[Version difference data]
==========

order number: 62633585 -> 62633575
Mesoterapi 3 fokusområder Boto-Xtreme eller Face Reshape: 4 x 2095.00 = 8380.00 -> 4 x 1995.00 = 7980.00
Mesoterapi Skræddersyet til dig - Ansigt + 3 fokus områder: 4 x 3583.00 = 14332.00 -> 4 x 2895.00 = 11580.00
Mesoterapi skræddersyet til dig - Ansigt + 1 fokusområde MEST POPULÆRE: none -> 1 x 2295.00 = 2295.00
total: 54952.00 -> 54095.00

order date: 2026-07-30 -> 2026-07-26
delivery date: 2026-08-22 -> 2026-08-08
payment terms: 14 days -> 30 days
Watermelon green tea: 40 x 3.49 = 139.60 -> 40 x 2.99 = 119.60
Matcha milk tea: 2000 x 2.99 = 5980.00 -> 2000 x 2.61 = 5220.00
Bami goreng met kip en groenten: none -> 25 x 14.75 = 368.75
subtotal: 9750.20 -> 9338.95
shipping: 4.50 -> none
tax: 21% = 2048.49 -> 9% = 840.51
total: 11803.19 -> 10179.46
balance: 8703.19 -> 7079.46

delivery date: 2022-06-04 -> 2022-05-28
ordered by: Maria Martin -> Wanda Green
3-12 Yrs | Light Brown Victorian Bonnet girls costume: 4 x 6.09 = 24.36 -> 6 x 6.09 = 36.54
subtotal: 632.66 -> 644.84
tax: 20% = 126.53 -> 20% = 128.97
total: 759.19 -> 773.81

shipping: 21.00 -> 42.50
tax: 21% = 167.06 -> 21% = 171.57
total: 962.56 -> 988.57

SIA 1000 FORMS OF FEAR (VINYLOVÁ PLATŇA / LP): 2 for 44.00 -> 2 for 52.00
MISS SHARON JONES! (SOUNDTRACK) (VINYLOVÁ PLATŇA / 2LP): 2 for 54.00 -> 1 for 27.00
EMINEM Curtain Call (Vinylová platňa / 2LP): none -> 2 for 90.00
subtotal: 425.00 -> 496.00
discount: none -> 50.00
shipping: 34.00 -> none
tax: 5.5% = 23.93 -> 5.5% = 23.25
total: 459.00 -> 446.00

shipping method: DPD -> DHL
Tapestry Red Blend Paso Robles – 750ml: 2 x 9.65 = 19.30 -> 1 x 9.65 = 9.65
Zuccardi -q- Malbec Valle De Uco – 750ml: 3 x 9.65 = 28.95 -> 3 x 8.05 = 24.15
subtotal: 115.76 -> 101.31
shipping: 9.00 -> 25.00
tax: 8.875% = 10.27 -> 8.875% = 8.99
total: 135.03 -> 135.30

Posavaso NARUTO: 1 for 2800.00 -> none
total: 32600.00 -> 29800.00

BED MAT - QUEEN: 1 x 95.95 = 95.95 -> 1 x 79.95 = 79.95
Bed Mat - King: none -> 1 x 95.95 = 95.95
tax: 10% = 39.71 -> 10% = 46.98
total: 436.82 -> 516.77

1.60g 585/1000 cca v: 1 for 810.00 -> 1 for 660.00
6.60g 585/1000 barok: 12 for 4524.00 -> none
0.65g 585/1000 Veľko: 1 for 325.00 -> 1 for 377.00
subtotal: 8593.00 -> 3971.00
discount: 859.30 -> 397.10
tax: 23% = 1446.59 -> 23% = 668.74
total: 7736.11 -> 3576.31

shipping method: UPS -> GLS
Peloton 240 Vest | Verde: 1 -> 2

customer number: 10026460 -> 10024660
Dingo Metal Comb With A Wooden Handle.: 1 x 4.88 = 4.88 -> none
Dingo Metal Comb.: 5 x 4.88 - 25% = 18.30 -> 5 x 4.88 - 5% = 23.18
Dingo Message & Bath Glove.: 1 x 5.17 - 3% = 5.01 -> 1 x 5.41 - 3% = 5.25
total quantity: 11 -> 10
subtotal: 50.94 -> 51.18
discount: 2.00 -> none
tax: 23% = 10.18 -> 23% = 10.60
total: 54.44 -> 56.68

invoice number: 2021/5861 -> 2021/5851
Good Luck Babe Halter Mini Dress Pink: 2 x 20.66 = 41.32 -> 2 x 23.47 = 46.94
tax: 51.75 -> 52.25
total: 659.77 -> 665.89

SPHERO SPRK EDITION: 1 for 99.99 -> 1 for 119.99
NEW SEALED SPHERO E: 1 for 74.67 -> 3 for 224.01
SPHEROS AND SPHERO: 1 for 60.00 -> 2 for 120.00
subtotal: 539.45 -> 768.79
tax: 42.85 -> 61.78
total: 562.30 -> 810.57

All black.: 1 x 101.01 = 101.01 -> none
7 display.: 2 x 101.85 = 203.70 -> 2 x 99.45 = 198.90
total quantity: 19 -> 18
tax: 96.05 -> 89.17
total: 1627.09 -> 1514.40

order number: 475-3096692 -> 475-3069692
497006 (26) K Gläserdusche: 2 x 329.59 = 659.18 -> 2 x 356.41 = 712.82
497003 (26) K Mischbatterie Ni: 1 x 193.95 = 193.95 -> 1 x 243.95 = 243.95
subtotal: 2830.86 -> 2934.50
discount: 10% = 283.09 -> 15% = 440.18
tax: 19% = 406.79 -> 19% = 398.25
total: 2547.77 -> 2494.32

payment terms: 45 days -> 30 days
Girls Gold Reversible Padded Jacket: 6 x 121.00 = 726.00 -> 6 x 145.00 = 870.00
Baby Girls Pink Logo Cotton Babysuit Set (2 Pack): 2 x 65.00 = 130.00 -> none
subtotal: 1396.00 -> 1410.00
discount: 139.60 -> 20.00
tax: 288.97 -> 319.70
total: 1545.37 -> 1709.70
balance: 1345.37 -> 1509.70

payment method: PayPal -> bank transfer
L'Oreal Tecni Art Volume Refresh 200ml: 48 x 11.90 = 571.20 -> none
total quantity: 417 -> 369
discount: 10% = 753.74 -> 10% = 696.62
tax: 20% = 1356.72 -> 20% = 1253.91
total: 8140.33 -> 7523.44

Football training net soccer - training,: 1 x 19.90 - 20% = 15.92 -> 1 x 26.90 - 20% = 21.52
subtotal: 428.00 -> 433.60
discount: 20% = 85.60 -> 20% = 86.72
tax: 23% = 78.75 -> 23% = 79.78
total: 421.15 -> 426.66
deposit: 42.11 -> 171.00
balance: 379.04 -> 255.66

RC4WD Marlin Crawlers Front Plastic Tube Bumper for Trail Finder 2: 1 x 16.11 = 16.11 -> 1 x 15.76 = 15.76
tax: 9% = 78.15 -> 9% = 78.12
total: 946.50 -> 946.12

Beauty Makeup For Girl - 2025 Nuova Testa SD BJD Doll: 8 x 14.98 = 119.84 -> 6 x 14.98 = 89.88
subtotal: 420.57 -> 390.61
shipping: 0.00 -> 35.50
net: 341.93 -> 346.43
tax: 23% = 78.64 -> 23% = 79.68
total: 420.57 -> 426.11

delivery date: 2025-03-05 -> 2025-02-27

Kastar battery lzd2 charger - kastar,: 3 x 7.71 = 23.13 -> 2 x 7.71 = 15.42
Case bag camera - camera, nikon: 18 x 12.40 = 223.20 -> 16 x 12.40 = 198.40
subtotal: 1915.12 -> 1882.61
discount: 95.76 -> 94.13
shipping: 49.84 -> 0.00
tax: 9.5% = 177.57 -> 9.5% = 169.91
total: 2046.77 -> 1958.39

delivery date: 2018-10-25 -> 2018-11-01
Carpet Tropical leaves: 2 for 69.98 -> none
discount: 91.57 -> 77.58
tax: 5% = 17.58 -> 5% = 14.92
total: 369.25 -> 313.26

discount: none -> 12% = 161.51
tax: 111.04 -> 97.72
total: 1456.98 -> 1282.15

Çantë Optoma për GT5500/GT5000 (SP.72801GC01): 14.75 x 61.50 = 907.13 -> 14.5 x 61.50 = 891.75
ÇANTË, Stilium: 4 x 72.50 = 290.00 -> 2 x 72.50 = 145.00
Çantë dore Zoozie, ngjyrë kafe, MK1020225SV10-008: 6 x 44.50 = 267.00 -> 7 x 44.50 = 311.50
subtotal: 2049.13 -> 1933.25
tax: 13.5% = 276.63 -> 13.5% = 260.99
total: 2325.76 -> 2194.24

==========

> [TASK DIRECTIONS] Would you print, exactly as written, every line above from the one holding "Posavaso NARUTO: 1 for 2800.00 -> none" through the one holding "7 display.: 2", with both included and no other lines?

> [RESULT]
Posavaso NARUTO: 1 for 2800.00 -> none
total: 32600.00 -> 29800.00

BED MAT - QUEEN: 1 x 95.95 = 95.95 -> 1 x 79.95 = 79.95
Bed Mat - King: none -> 1 x 95.95 = 95.95
tax: 10% = 39.71 -> 10% = 46.98
total: 436.82 -> 516.77

1.60g 585/1000 cca v: 1 for 810.00 -> 1 for 660.00
6.60g 585/1000 barok: 12 for 4524.00 -> none
0.65g 585/1000 Veľko: 1 for 325.00 -> 1 for 377.00
subtotal: 8593.00 -> 3971.00
discount: 859.30 -> 397.10
tax: 23% = 1446.59 -> 23% = 668.74
total: 7736.11 -> 3576.31

shipping method: UPS -> GLS
Peloton 240 Vest | Verde: 1 -> 2

customer number: 10026460 -> 10024660
Dingo Metal Comb With A Wooden Handle.: 1 x 4.88 = 4.88 -> none
Dingo Metal Comb.: 5 x 4.88 - 25% = 18.30 -> 5 x 4.88 - 5% = 23.18
Dingo Message & Bath Glove.: 1 x 5.17 - 3% = 5.01 -> 1 x 5.41 - 3% = 5.25
total quantity: 11 -> 10
subtotal: 50.94 -> 51.18
discount: 2.00 -> none
tax: 23% = 10.18 -> 23% = 10.60
total: 54.44 -> 56.68

invoice number: 2021/5861 -> 2021/5851
Good Luck Babe Halter Mini Dress Pink: 2 x 20.66 = 41.32 -> 2 x 23.47 = 46.94
tax: 51.75 -> 52.25
total: 659.77 -> 665.89

SPHERO SPRK EDITION: 1 for 99.99 -> 1 for 119.99
NEW SEALED SPHERO E: 1 for 74.67 -> 3 for 224.01
SPHEROS AND SPHERO: 1 for 60.00 -> 2 for 120.00
subtotal: 539.45 -> 768.79
tax: 42.85 -> 61.78
total: 562.30 -> 810.57

All black.: 1 x 101.01 = 101.01 -> none
7 display.: 2 x 101.85 = 203.70 -> 2 x 99.45 = 198.90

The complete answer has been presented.